Still the Season
Things settled down a bit. Mom feels better for the most part, her medicines are giving her leg and toe cramps, but we aren't too worried about that. I can't seem to lift this depression. I haven't unpacked my suitcase and I keep my phone on me at all times. I keep waiting for a another frightening phone call and it just keeps me on edge.
We seemed to be having a really good morning and even went out to lunch. Afterward, we stopped at the grocery store and by the time we came out it was snowing something fierce. We are supposed to get about six inches. When I saw the snow something just snapped again in me. We went to get a Christmas tree, but all I could do was sit and cry in the car. Some of this is the stress of the last two weeks, some of it is the seasonal affective disorder, and the rest, well,... I could probably use some anxiety medicine right now. My coping skills are not the best. Work has been harsh and getting time off for the holidays from my best friend is turning out a little different then expected.

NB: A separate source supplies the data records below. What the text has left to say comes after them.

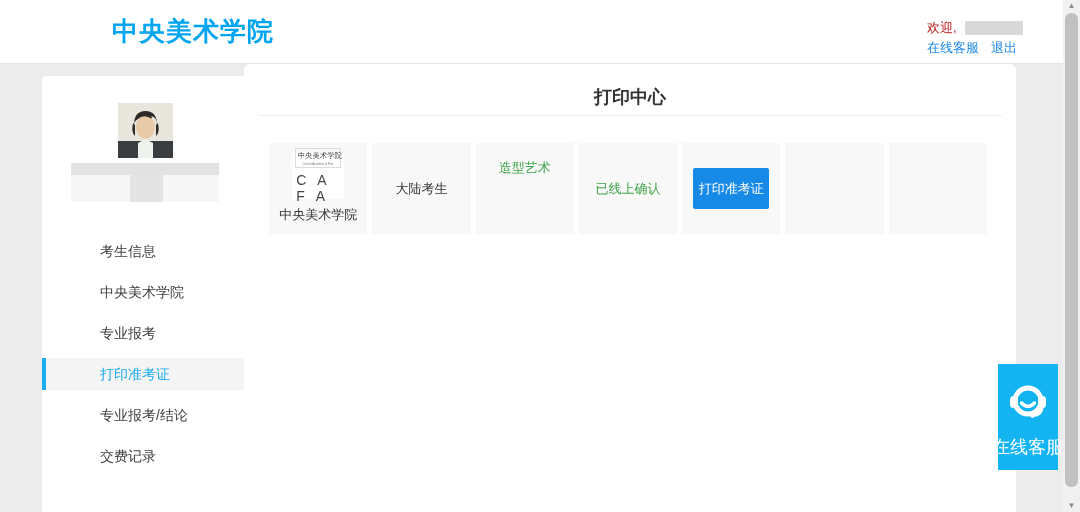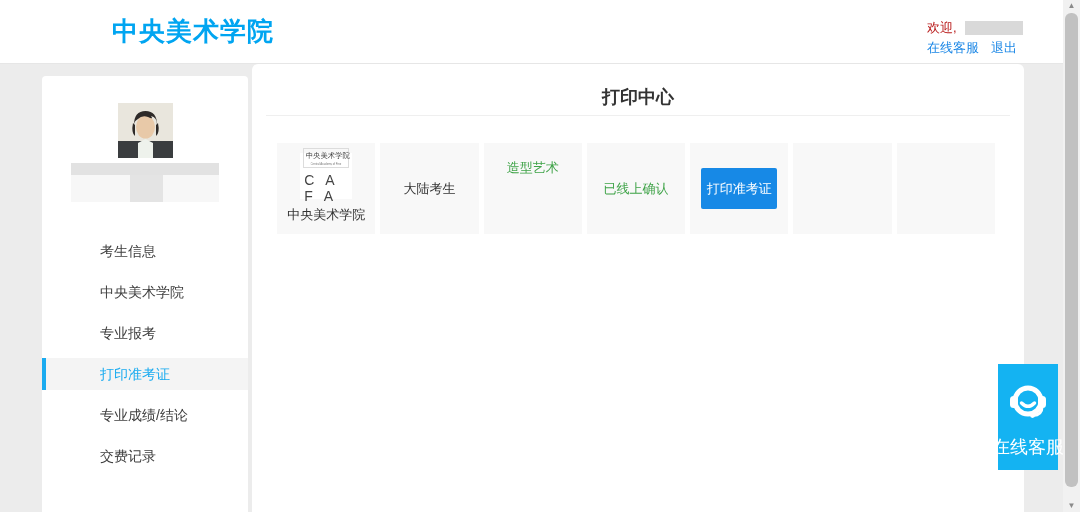--- a/index.html
+++ b/index.html
@@ -35,21 +35,21 @@
   .blur-bar { width:148px; height:12px; background:#e2e2e2; margin:5px auto 0 auto; }
   .blur-row { width:148px; height:27px; background:#f7f7f7; margin:0 auto; position:relative; }
   .blur-center { position:absolute; left:59px; top:0; width:33px; height:27px; background:#e4e4e4; }
   .menu { position:absolute; left:0; top:159px; width:206px; }
   .menu-item { position:relative; height:32px; line-height:32px; margin-bottom:9px;
                padding-left:58px; font-size:14px; color:#404040; cursor:pointer; }
   .menu-item.active { background:#f4f4f4; color:#1aabf0; }
   .menu-item.active::before { content:""; position:absolute; left:0; top:0; width:4px; height:32px; background:#1aabf0; }
 
   
-  .main { position:absolute; left:252px; top:64px; width:772px; height:448px;
+  .main { position:absolute; left:244px; top:64px; width:772px; height:448px;
           background:#ffffff; border-radius:6px 6px 0 0; }
   .page-title { padding-top:21px; height:45px; text-align:center;
                 font-size:18px; font-weight:bold; color:#333; }
   .title-divider { height:1px; background:#efefef; margin:6px 14px 0 14px; }
 
   .record-row { position:absolute; left:25px; top:79px; width:718px; height:91px;
                 display:flex; gap:5px; }
   .cell { flex:1; background:#f8f8f8; display:flex; flex-direction:column;
           align-items:center; justify-content:center; font-size:13px; color:#333; }
   .cell.top-align { justify-content:flex-start; padding-top:16px; }
@@ -108,21 +108,21 @@
     </div>
     <div class="blur-bar"></div>
     <div class="blur-row">
       <div class="blur-center"></div>
     </div>
     <div class="menu">
       <div class="menu-item">考生信息</div>
       <div class="menu-item">中央美术学院</div>
       <div class="menu-item">专业报考</div>
       <div class="menu-item active">打印准考证</div>
-      <div class="menu-item">专业成绩/结论</div>
+      <div class="menu-item">专业报考/结论</div>
       <div class="menu-item">交费记录</div>
     </div>
   </div>
 
   <div class="main">
     <div class="page-title">打印中心</div>
     <div class="title-divider"></div>
 
     <div class="record-row">
       <div class="cell">

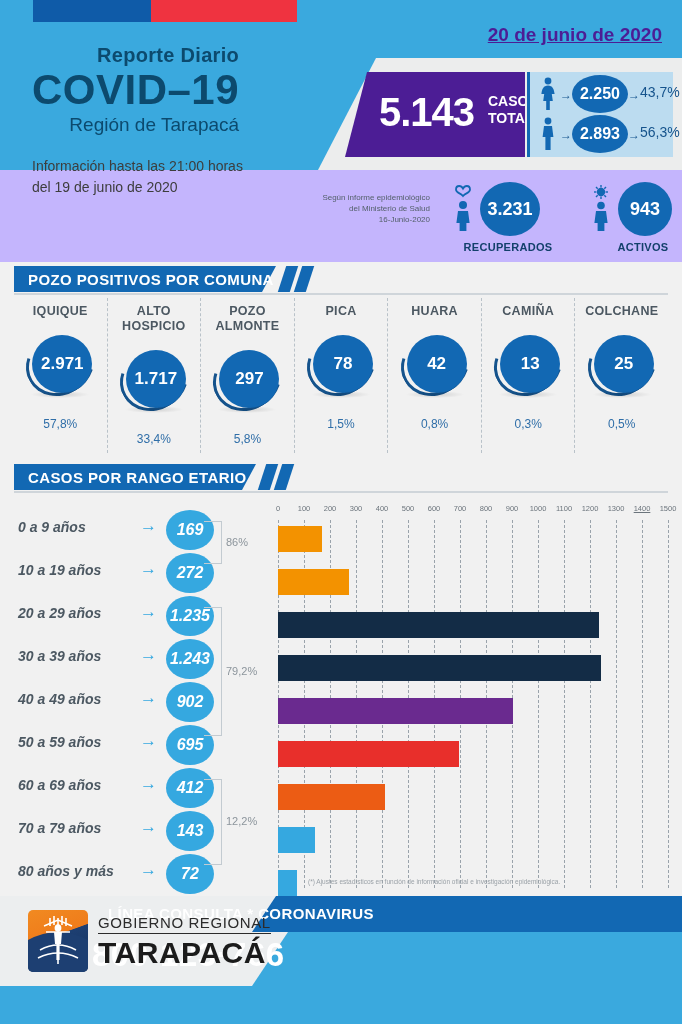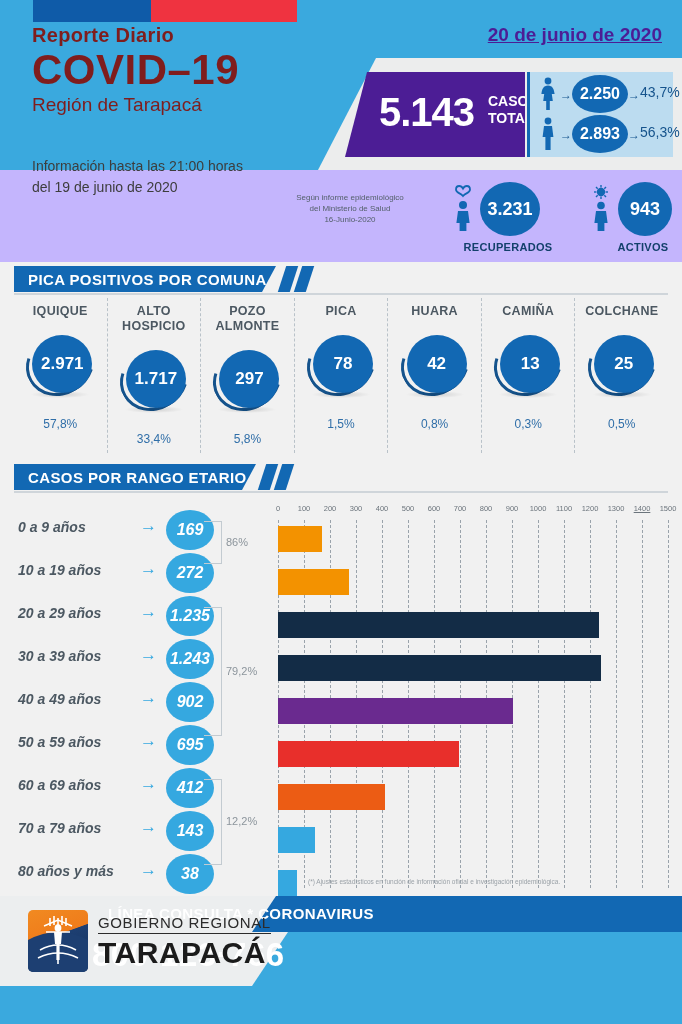--- a/index.html
+++ b/index.html
@@ -12,21 +12,21 @@
   }
   .page { position: relative; width: 682px; height: 1024px; background: #f1f1f1; }
 
   
   .flagbar { position:absolute; top:0; left:0; width:682px; height:22px; background:#3aa9de; }
   .flagbar .fb-blue { position:absolute; left:33px; top:0; width:118px; height:22px; background:#0f5ba8; }
   .flagbar .fb-red  { position:absolute; left:151px; top:0; width:146px; height:22px; background:#ef3340; }
 
   
   .header { position:absolute; top:22px; left:0; width:682px; height:148px; background:#3aa9de; }
-  .header-left { position:absolute; left:32px; top:0; color:#7f1d1d; }
+  .header-left { position:absolute; left:32px; top:20px; color:#0c4a6e;text-align:right; }
   .rep-diario { font-size:20px; font-weight:bold; letter-spacing:.3px; line-height:26px; }
   .covid19 { font-size:42px; font-weight:bold; letter-spacing:.5px; line-height:48px; margin-top:-2px; }
   .region { font-size:19px; line-height:26px; margin-top:-2px; }
 
   .header-date { position:absolute; right:20px; top:2px; color:#4c1d95; font-size:19px; font-weight:bold;text-decoration:underline; }
 
   
   .slant-white { position:absolute; left:318px; top:36px; width:364px; height:112px; background:#eceded;
                  clip-path: polygon(58px 0, 364px 0, 364px 112px, 0 112px); }
   .total-box { position:absolute; left:345px; top:50px; width:180px; height:85px; background:#4c1d95;
@@ -42,21 +42,21 @@
   .g-icon { position:absolute; left:2px; top:3px; width:20px; height:34px; }
   .g-arrow { position:absolute; left:24px; top:14px; color:#15538c; font-size:12px; }
   .g-circle { position:absolute; left:36px; top:1px; width:56px; height:38px; background:#1268b3;
               border-radius:50%; color:#fff; font-size:16px; font-weight:bold; text-align:center; line-height:38px; }
   .g-arrow2 { position:absolute; left:92px; top:14px; color:#15538c; font-size:12px; }
   .g-pct { position:absolute; left:104px; top:10px; color:#15538c; font-size:14px; }
 
   
   .infostrip { position:absolute; top:170px; left:0; width:682px; height:92px; background:#c4b5fd; }
   .info-text { position:absolute; left:32px; top:-14px; color:#3d3d3d; font-size:14px; line-height:21px; }
-  .epi-note { position:absolute; left:270px; top:22px; width:160px; text-align:center;
+  .epi-note { position:absolute; left:270px; top:22px; width:160px; text-align:right;
               color:#54606b; font-size:8px; line-height:11px; }
   .stat-group { position:absolute; top:12px; }
   .stat-group.recup { left:452px; }
   .stat-group.activ { left:590px; }
   .sg-icon { position:absolute; left:-2px; top:2px; width:26px; height:48px; }
   .sg-circle { width:60px; height:54px; background:#1268b3; border-radius:50%; color:#fff;
                font-size:18px; font-weight:bold; text-align:center; line-height:54px; margin-left:28px; }
   .sg-label { margin-top:5px; color:#13406b; font-size:11px; font-weight:bold; text-align:center;
               width:92px; margin-left:10px; letter-spacing:.3px; }
   .stat-group.activ .sg-circle { width:54px; height:54px; }
@@ -215,21 +215,21 @@
         <circle cx="13" cy="21.5" r="3.8" fill="#1268b3"></circle>
         <path d="M8 27 L18 27 L19.6 39 L16.4 39 L16.4 47 L9.6 47 L9.6 39 L6.4 39 Z" fill="#1268b3"></path>
       </svg>
       <div class="sg-circle">943</div>
       <div class="sg-label">ACTIVOS</div>
     </div>
   </div>
 
   <div class="banner" style="top:266px;">
     <div class="bar" style="width:262px;"></div>
-    <div class="btitle">PICA POSITIVOS POR COMUNA</div>
+    <div class="btitle">POZO POSITIVOS POR COMUNA</div>
     <div class="slash1" style="left:268px;"></div>
     <div class="slash2" style="left:284px;"></div>
     <div class="underline"></div>
   </div>
 
   <div class="comuna-wrap">
     <div class="comuna">
       <div class="c-name">IQUIQUE</div>
       <div class="c-donut">
         <div class="c-ring"></div>
@@ -361,21 +361,21 @@
           <span class="a-circle">412</span>
         </div>
         <div class="age-row">
           <span class="a-label">70 a 79 años</span>
           <span class="a-arrow">→</span>
           <span class="a-circle">143</span>
         </div>
         <div class="age-row">
           <span class="a-label">80 años y más</span>
           <span class="a-arrow">→</span>
-          <span class="a-circle">38</span>
+          <span class="a-circle">72</span>
         </div>
       </div>
 
     <div class="brackets" id="brackets">
         <div class="bracket" style="left: 6px; top: 13px; width: 18px; height: 43px;"></div>
         <span class="b-pct" style="left: 28px; top: 27.5px;">86%</span>
         <div class="bracket" style="left: 6px; top: 99px; width: 18px; height: 129px;"></div>
         <span class="b-pct" style="left: 28px; top: 156.5px;">79,2%</span>
         <div class="bracket" style="left: 6px; top: 271px; width: 18px; height: 86px;"></div>
         <span class="b-pct" style="left: 28px; top: 307px;">12,2%</span>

We did manage to get a really nice tree, although it cost 40 dollars. That is getting a little pricey. We came home and I just started working on decorations and cleaning our storage room. I wish we could get rid of some things and make the room into a little studio of some sort. We have so much crap from college and just plain crap.
Even though It doesn't feel like it, we are in the middle of the Christmas season and so tomorrow I will finish the tree and hang some lights on the fireplace. At least it will fill cozy and warm.